About this task: Nothing outside the range is to be copied. From the entries below, reproduce exactly the lines starting at the one with "- 19.1 Poskytovatel" and ending at the one with "- Can you attend", without pictures.

####

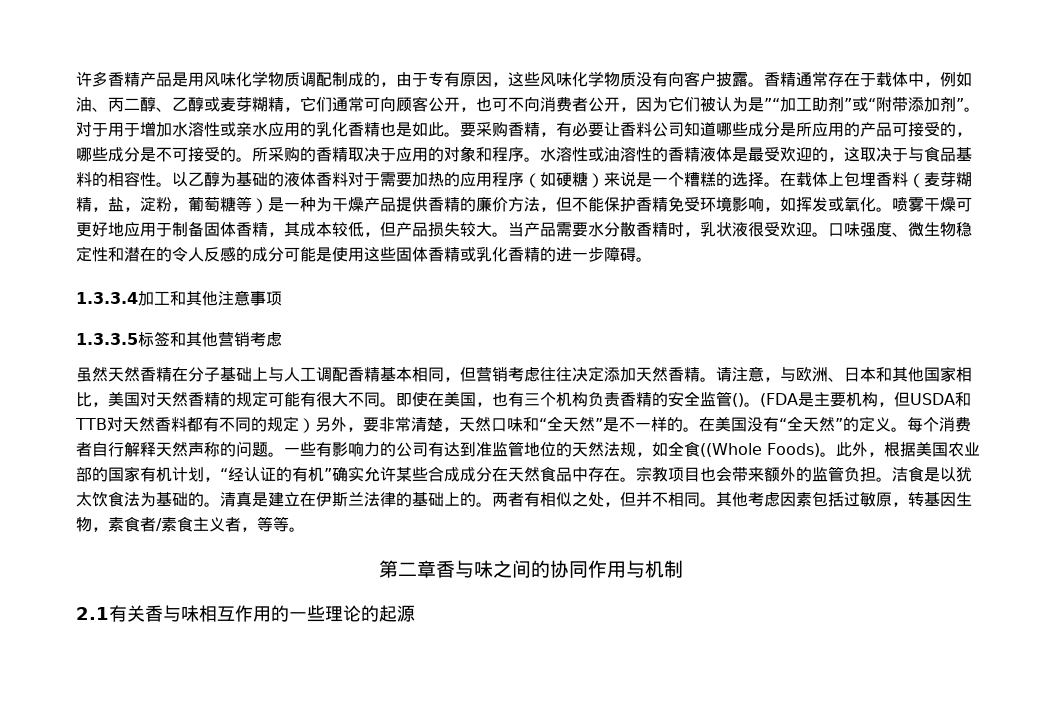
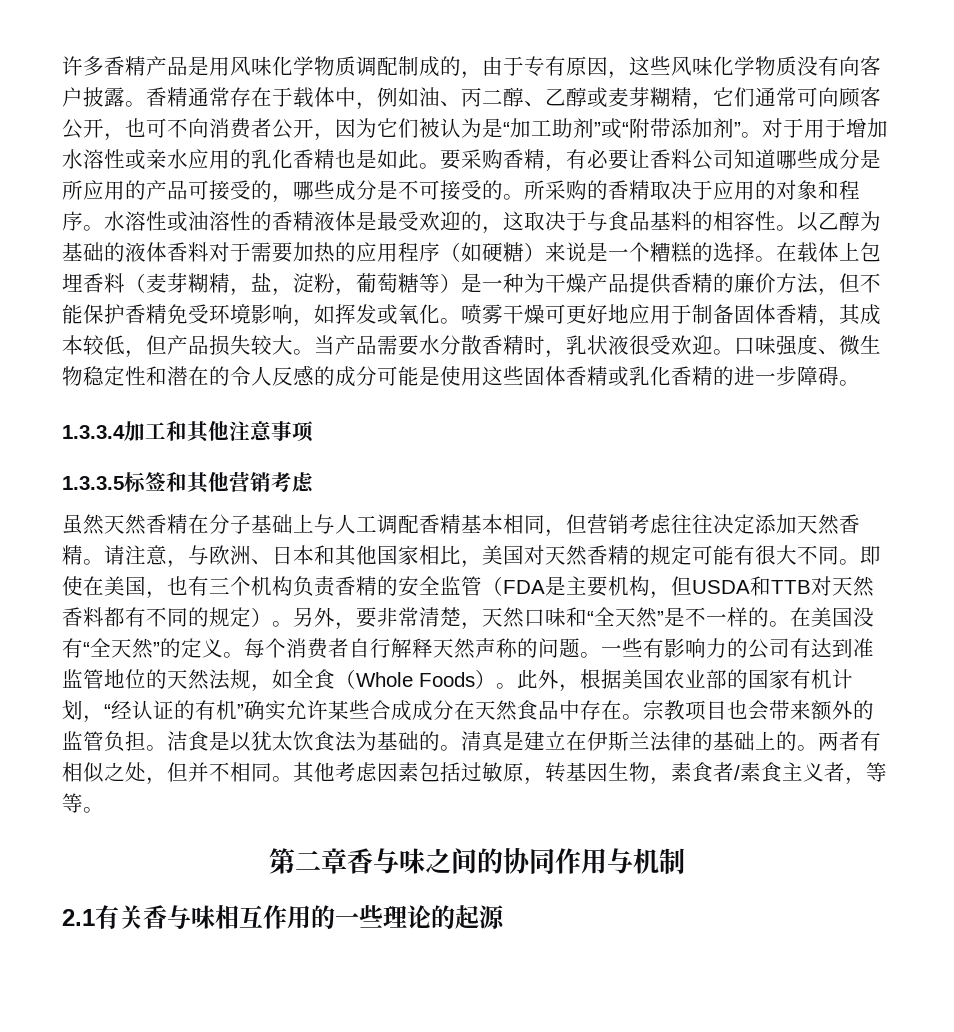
- 香精通常存在于载体中，例如油、丙二醇、乙醇或麦芽糊精，它们通常可向顾客公开，也可不向消费者公开，因为它们被认为是”“加工助剂”或“附带添加剂”。
+ 香精通常存在于载体中，例如油、丙二醇、乙醇或麦芽糊精，它们通常可向顾客公开，也可不向消费者公开，因为它们被认为是“加工助剂”或“附带添加剂”。
- 即使在美国，也有三个机构负责香精的安全监管()。(FDA是主要机构，但USDA和TTB对天然香料都有不同的规定）另外，要非常清楚，天然口味和“全天然”是不一样的。
+ 即使在美国，也有三个机构负责香精的安全监管（FDA是主要机构，但USDA和TTB对天然香料都有不同的规定）。另外，要非常清楚，天然口味和“全天然”是不一样的。
- 一些有影响力的公司有达到准监管地位的天然法规，如全食((Whole Foods)。
+ 一些有影响力的公司有达到准监管地位的天然法规，如全食（Whole Foods）。

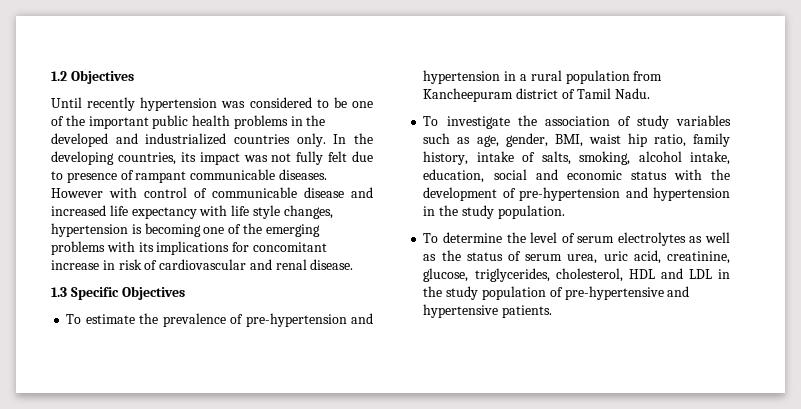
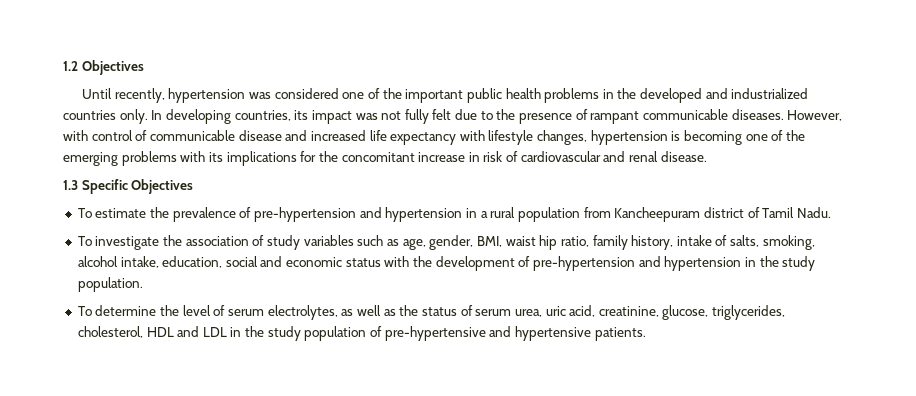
- Until recently hypertension was considered to be one of the important public health problems in the developed and industrialized countries only.
+ Until recently, hypertension was considered one of the important public health problems in the developed and industrialized countries only.
- In the developing countries, its impact was not fully felt due to presence of rampant communicable diseases.
+ In developing countries, its impact was not fully felt due to the presence of rampant communicable diseases.
- However with control of communicable disease and increased life expectancy with life style changes, hypertension is becoming one of the emerging problems with its implications for concomitant increase in risk of cardiovascular and renal disease.
+ However, with control of communicable disease and increased life expectancy with lifestyle changes, hypertension is becoming one of the emerging problems with its implications for the concomitant increase in risk of cardiovascular and renal disease.
- To determine the level of serum electrolytes as well as the status of serum urea, uric acid, creatinine, glucose, triglycerides, cholesterol, HDL and LDL in the study population of pre-hypertensive and hypertensive patients.
+ To determine the level of serum electrolytes, as well as the status of serum urea, uric acid, creatinine, glucose, triglycerides, cholesterol, HDL and LDL in the study population of pre-hypertensive and hypertensive patients.

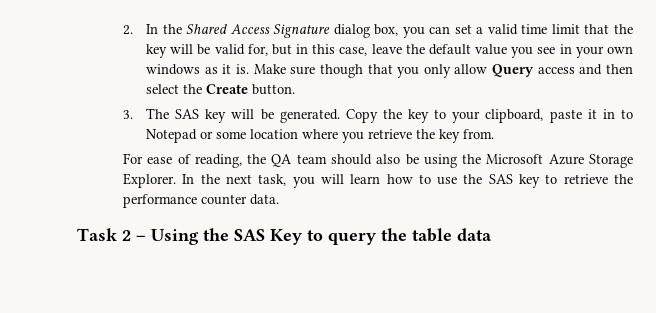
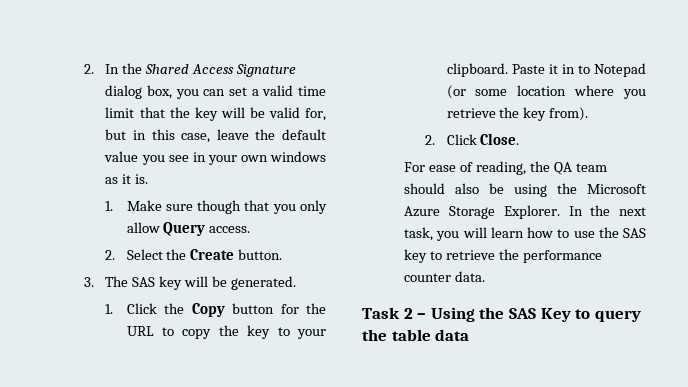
- 2. In the Shared Access Signature dialog box, you can set a valid time limit that the key will be valid for, but in this case, leave the default value you see in your own windows as it is. Make sure though that you only allow Query access and then select the Create button.
+ 2. In the Shared Access Signature dialog box, you can set a valid time limit that the key will be valid for, but in this case, leave the default value you see in your own windows as it is.
+ 1. Make sure though that you only allow Query access.
+ 2. Select the Create button.
- 3. The SAS key will be generated. Copy the key to your clipboard, paste it in to Notepad or some location where you retrieve the key from.
+ 3. The SAS key will be generated.
+ 1. Click the Copy button for the URL to copy the key to your clipboard. Paste it in to Notepad (or some location where you retrieve the key from).
+ 2. Click Close.

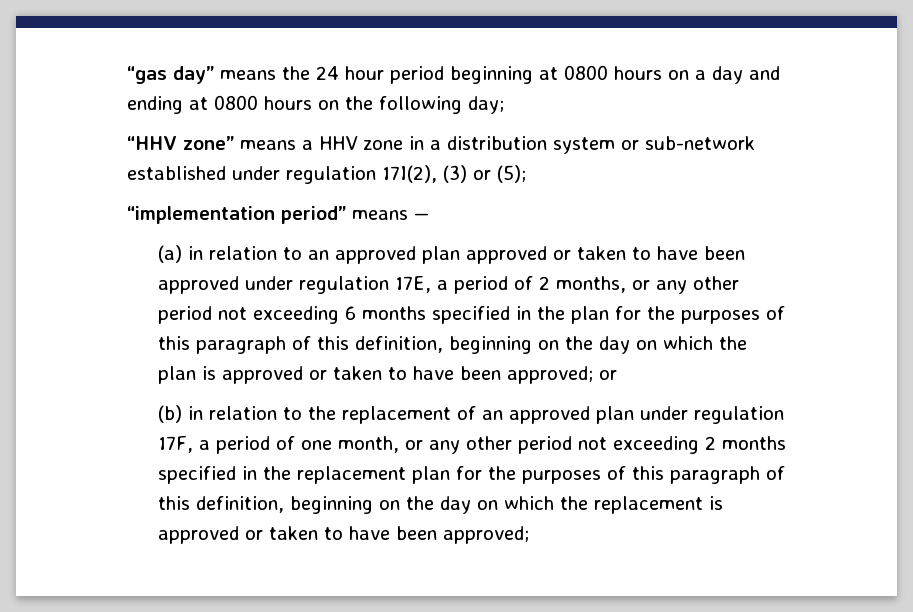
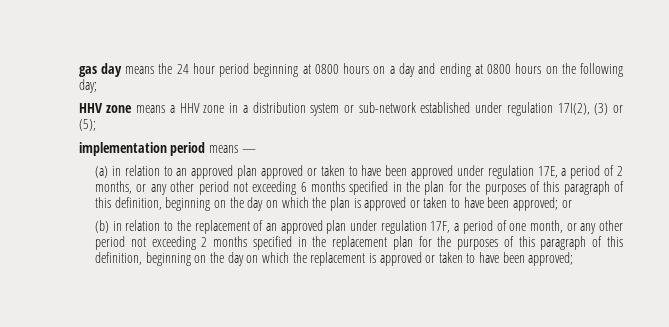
- “gas day” means the 24 hour period beginning at 0800 hours on a day and ending at 0800 hours on the following day;
+ gas day means the 24 hour period beginning at 0800 hours on a day and ending at 0800 hours on the following day;
- “HHV zone” means a HHV zone in a distribution system or sub-network established under regulation 17I(2), (3) or (5);
+ HHV zone means a HHV zone in a distribution system or sub-network established under regulation 17I(2), (3) or (5);
- “implementation period” means —
+ implementation period means —

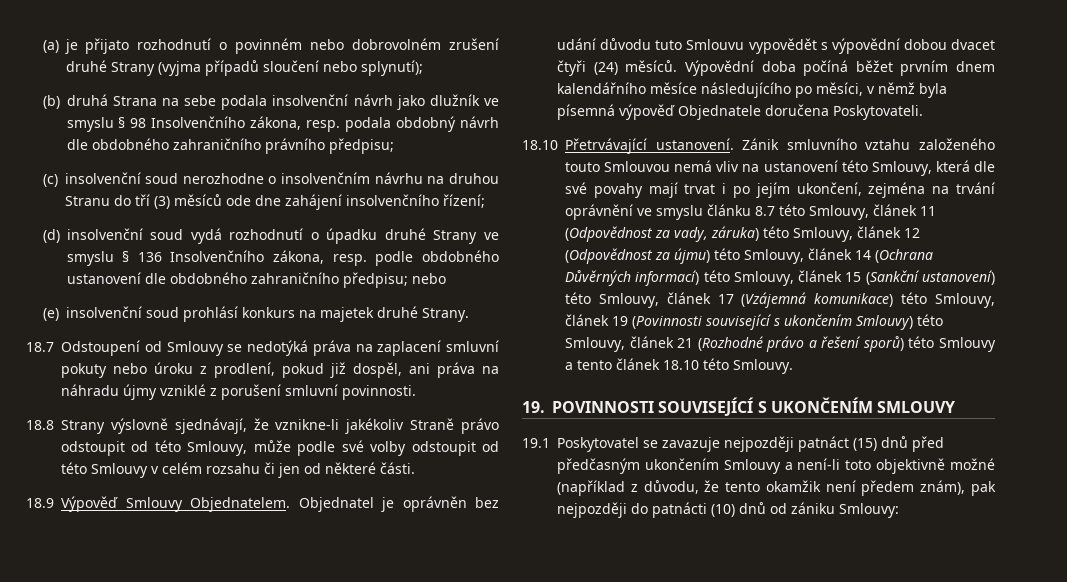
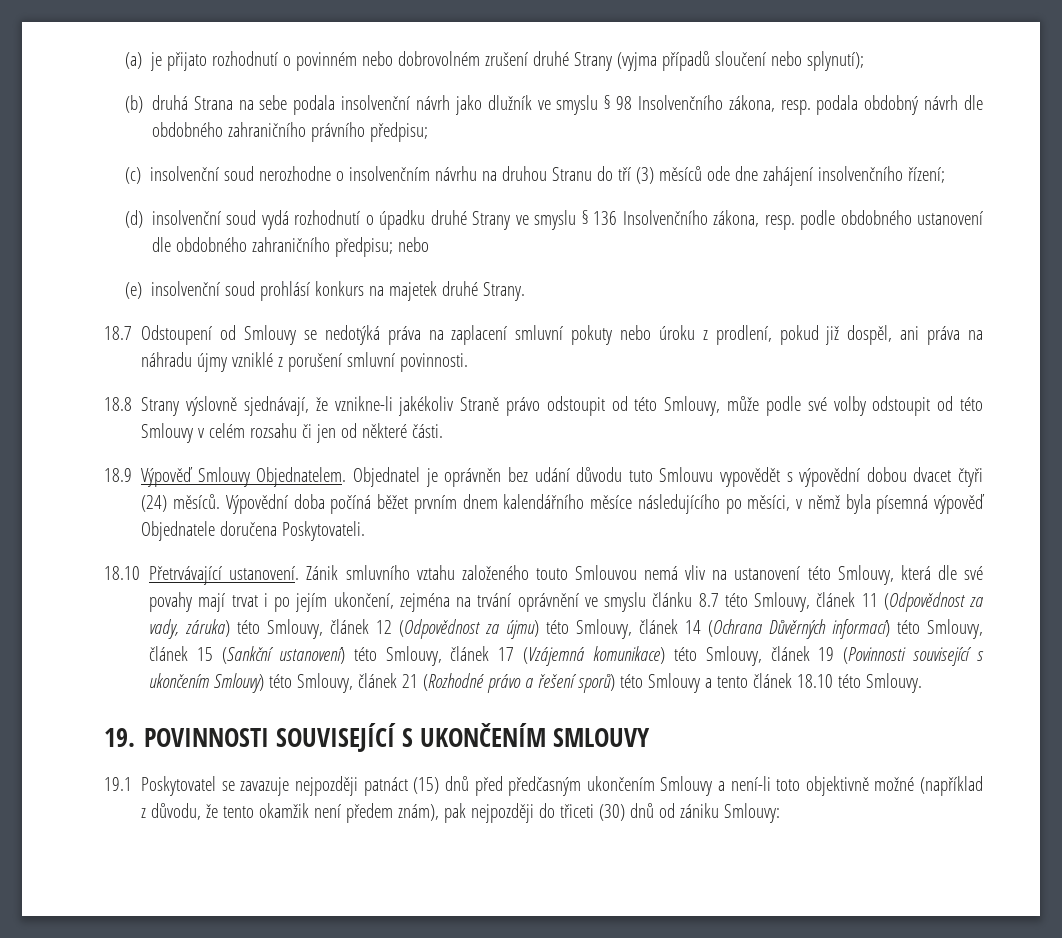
- 19.1 Poskytovatel se zavazuje nejpozději patnáct (15) dnů před předčasným ukončením Smlouvy a není-li toto objektivně možné (například z důvodu, že tento okamžik není předem znám), pak nejpozději do patnácti (10) dnů od zániku Smlouvy:
+ 19.1 Poskytovatel se zavazuje nejpozději patnáct (15) dnů před předčasným ukončením Smlouvy a není-li toto objektivně možné (například z důvodu, že tento okamžik není předem znám), pak nejpozději do třiceti (30) dnů od zániku Smlouvy:

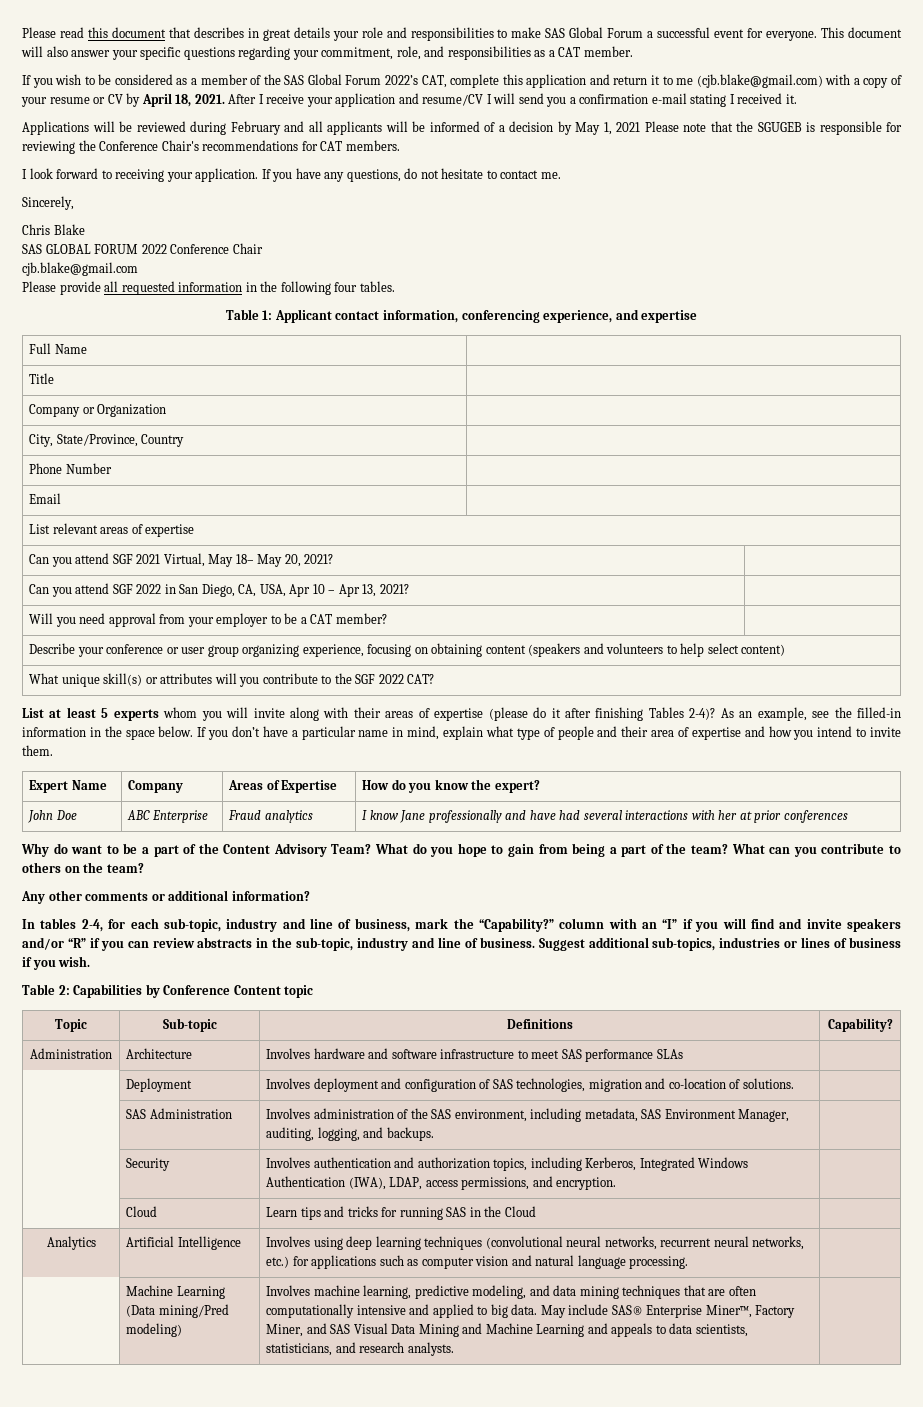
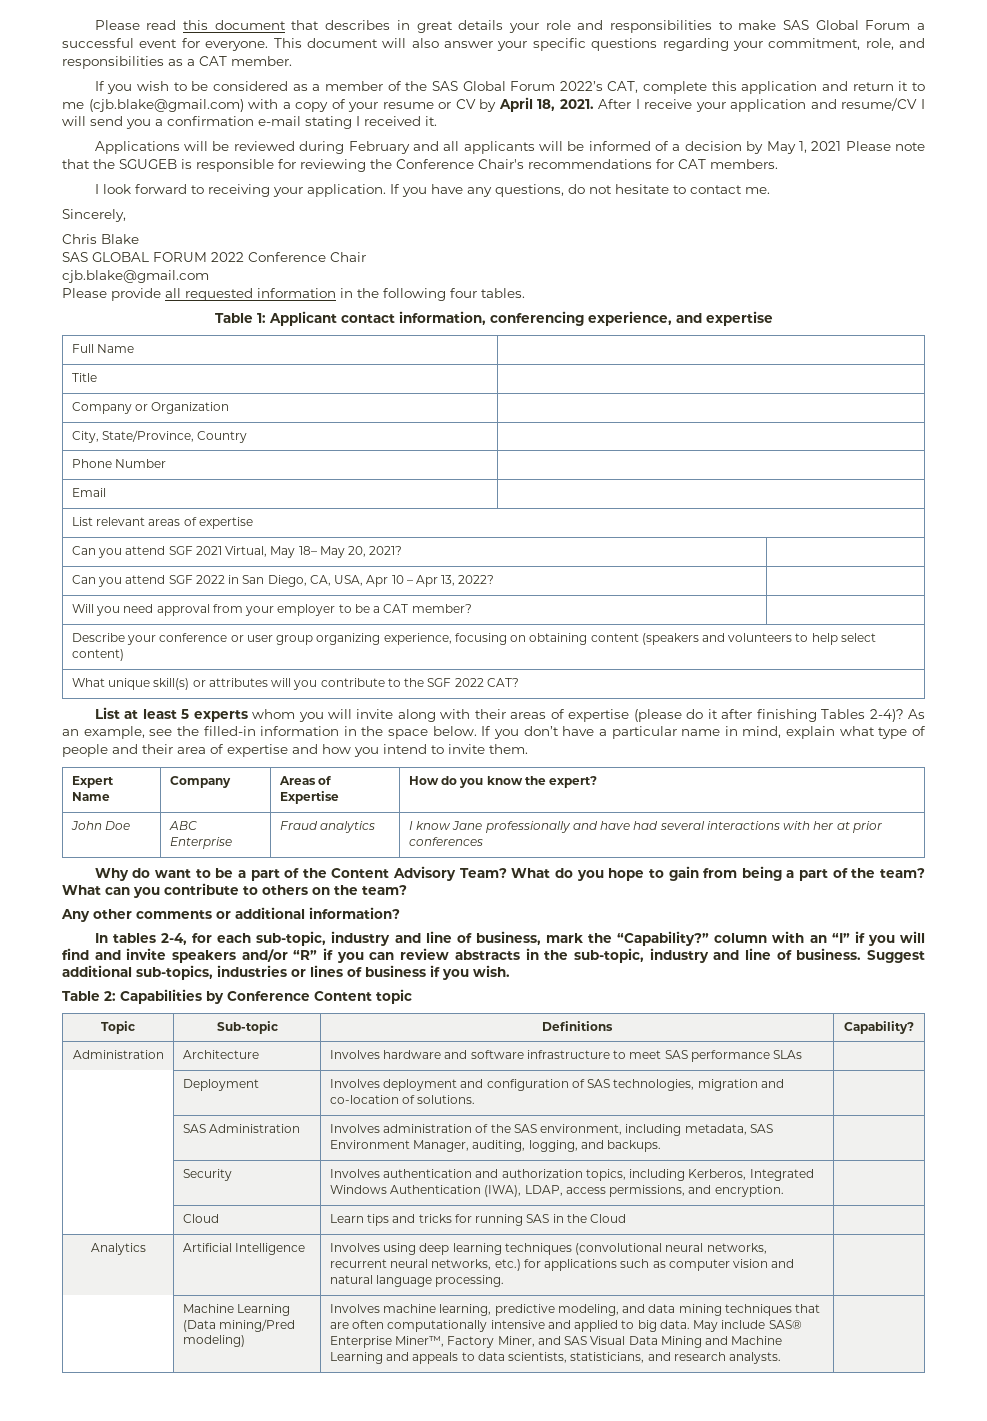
- Can you attend SGF 2022 in San Diego, CA, USA, Apr 10 – Apr 13, 2021? |
+ Can you attend SGF 2022 in San Diego, CA, USA, Apr 10 – Apr 13, 2022? |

####

Task result:
- 19.1 Poskytovatel se zavazuje nejpozději patnáct (15) dnů před předčasným ukončením Smlouvy a není-li toto objektivně možné (například z důvodu, že tento okamžik není předem znám), pak nejpozději do patnácti (10) dnů od zániku Smlouvy:
+ 19.1 Poskytovatel se zavazuje nejpozději patnáct (15) dnů před předčasným ukončením Smlouvy a není-li toto objektivně možné (například z důvodu, že tento okamžik není předem znám), pak nejpozději do třiceti (30) dnů od zániku Smlouvy:

- Can you attend SGF 2022 in San Diego, CA, USA, Apr 10 – Apr 13, 2021? |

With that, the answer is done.